* **Data for this task**
=== Section Start ===

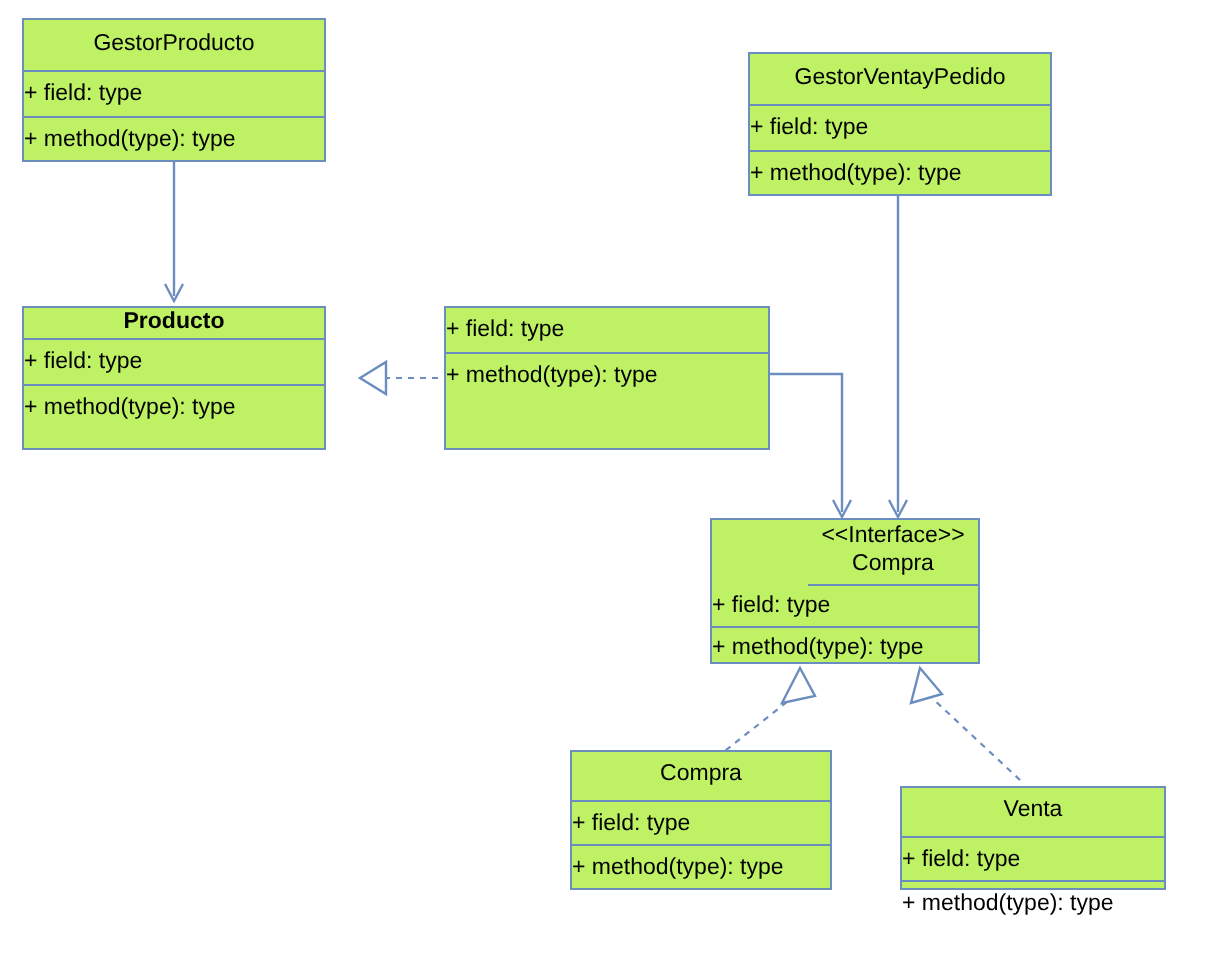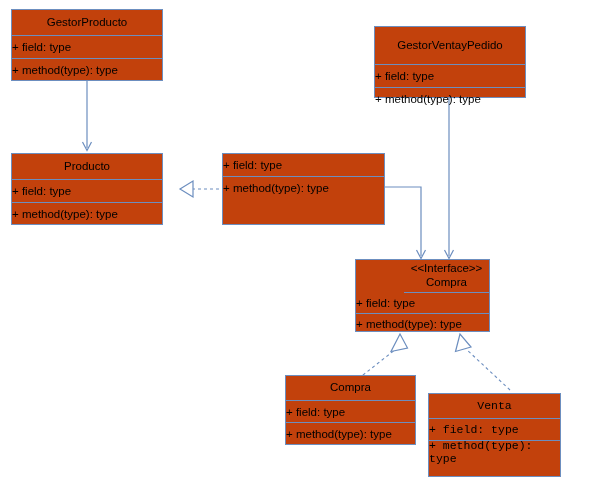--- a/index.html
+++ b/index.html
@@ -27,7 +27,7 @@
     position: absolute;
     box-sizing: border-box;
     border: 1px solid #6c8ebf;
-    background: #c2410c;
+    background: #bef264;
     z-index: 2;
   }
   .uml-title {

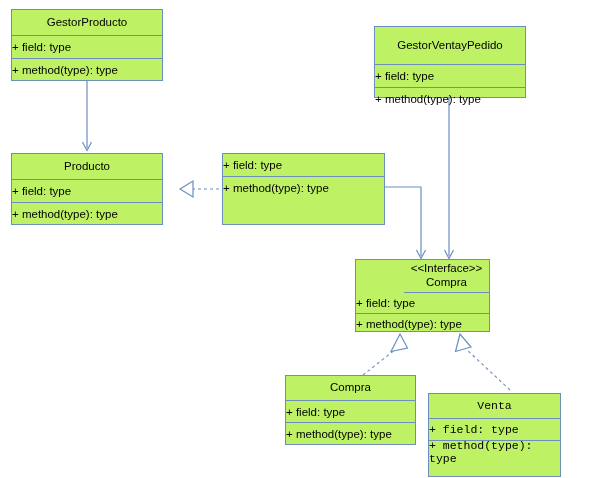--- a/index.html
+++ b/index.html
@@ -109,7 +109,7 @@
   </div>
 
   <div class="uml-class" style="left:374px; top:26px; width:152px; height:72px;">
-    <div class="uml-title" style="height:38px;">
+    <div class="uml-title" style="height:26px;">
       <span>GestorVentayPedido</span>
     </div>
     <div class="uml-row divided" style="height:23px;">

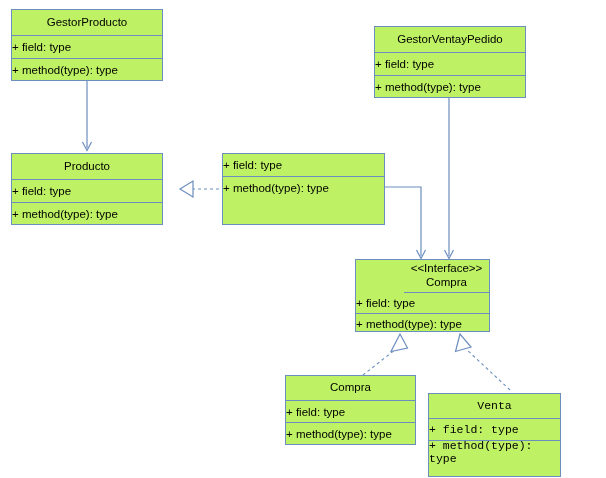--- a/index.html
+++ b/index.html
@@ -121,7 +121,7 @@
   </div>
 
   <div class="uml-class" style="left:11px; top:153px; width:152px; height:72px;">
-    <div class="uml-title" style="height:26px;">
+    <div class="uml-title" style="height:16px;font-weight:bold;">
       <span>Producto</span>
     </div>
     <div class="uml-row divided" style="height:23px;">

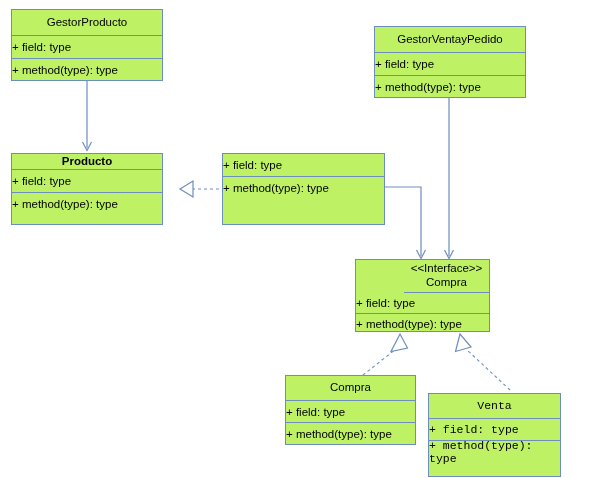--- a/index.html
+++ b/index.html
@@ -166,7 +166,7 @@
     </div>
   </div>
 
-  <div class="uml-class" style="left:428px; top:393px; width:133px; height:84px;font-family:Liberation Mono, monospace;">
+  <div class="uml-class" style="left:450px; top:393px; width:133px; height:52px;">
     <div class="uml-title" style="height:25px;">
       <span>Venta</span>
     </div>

=== Section End ===

* **Your instructions**
Each record above is to be restated exactly, with its pictures removed from the copy.

* **Output for this exercise**
--- a/index.html
+++ b/index.html
@@ -27,7 +27,7 @@
     position: absolute;
     box-sizing: border-box;
     border: 1px solid #6c8ebf;
-    background: #c2410c;
+    background: #bef264;
     z-index: 2;
   }
   .uml-title {

--- a/index.html
+++ b/index.html
@@ -109,7 +109,7 @@
   </div>
 
   <div class="uml-class" style="left:374px; top:26px; width:152px; height:72px;">
-    <div class="uml-title" style="height:38px;">
+    <div class="uml-title" style="height:26px;">
       <span>GestorVentayPedido</span>
     </div>
     <div class="uml-row divided" style="height:23px;">

--- a/index.html
+++ b/index.html
@@ -121,7 +121,7 @@
   </div>
 
   <div class="uml-class" style="left:11px; top:153px; width:152px; height:72px;">
-    <div class="uml-title" style="height:26px;">
+    <div class="uml-title" style="height:16px;font-weight:bold;">
       <span>Producto</span>
     </div>
     <div class="uml-row divided" style="height:23px;">

--- a/index.html
+++ b/index.html
@@ -166,7 +166,7 @@
     </div>
   </div>
 
-  <div class="uml-class" style="left:428px; top:393px; width:133px; height:84px;font-family:Liberation Mono, monospace;">
+  <div class="uml-class" style="left:450px; top:393px; width:133px; height:52px;">
     <div class="uml-title" style="height:25px;">
       <span>Venta</span>
     </div>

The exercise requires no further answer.